* **Work task**:
Below is a listing. Copy each line of it that holds the word "Robe".

· · · · · · ·

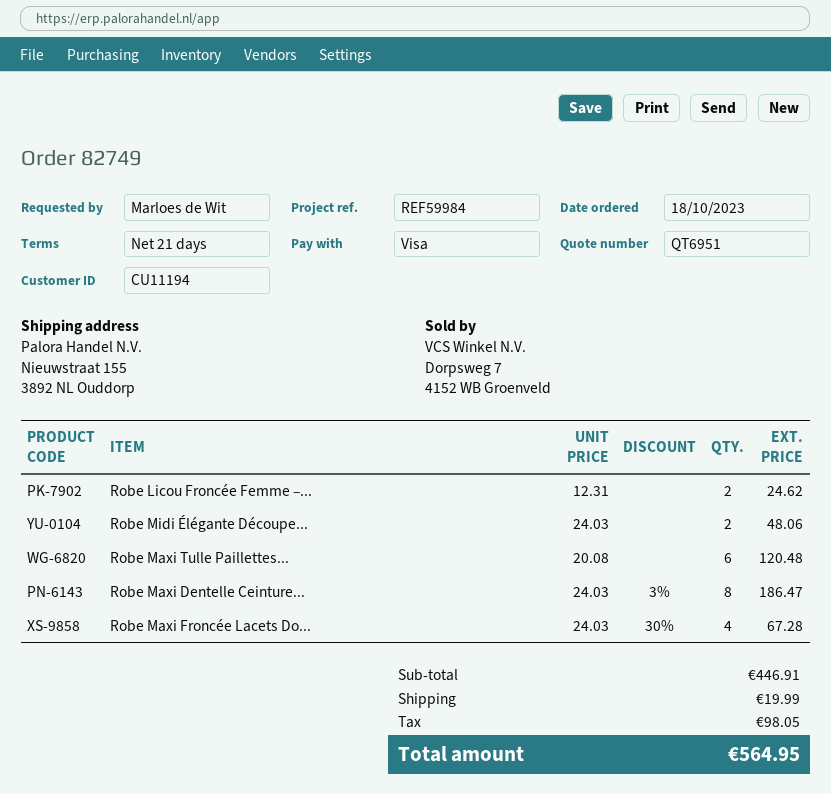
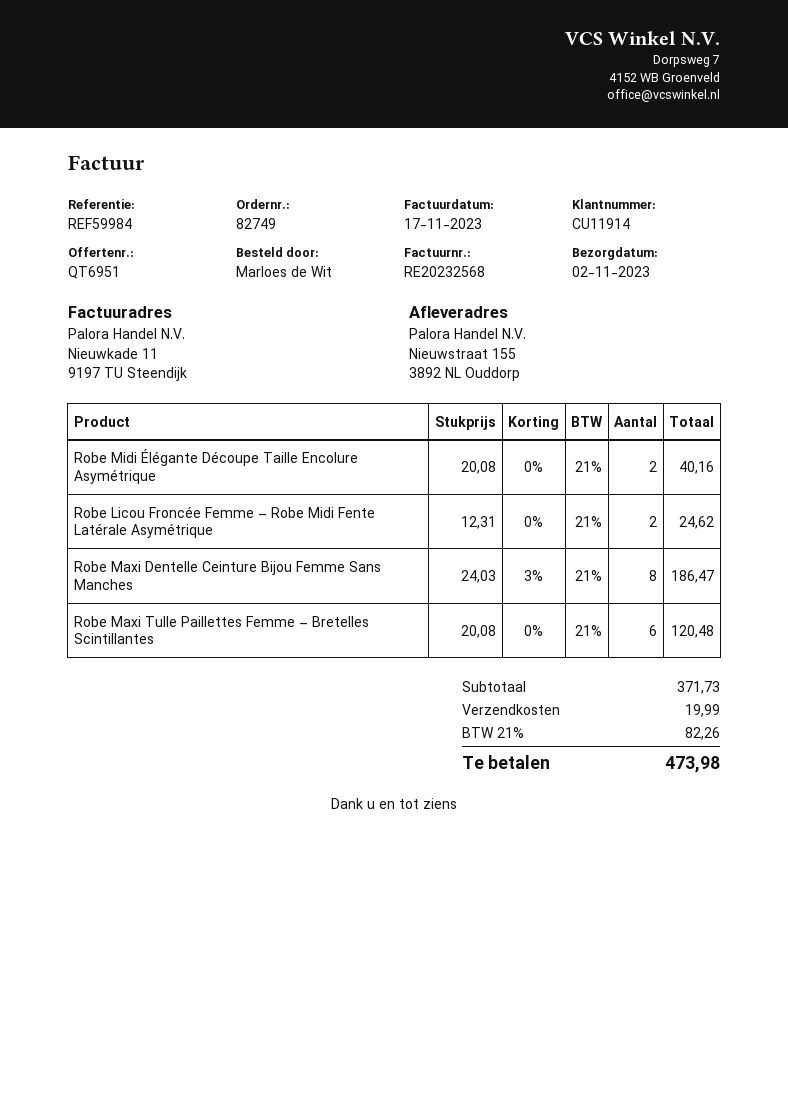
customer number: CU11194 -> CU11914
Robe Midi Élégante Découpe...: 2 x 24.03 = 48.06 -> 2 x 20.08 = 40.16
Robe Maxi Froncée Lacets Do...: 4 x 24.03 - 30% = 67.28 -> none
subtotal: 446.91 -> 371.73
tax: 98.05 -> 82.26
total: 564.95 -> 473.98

· · · · · · ·

* **Task answer**:
Robe Midi Élégante Découpe...: 2 x 24.03 = 48.06 -> 2 x 20.08 = 40.16
Robe Maxi Froncée Lacets Do...: 4 x 24.03 - 30% = 67.28 -> none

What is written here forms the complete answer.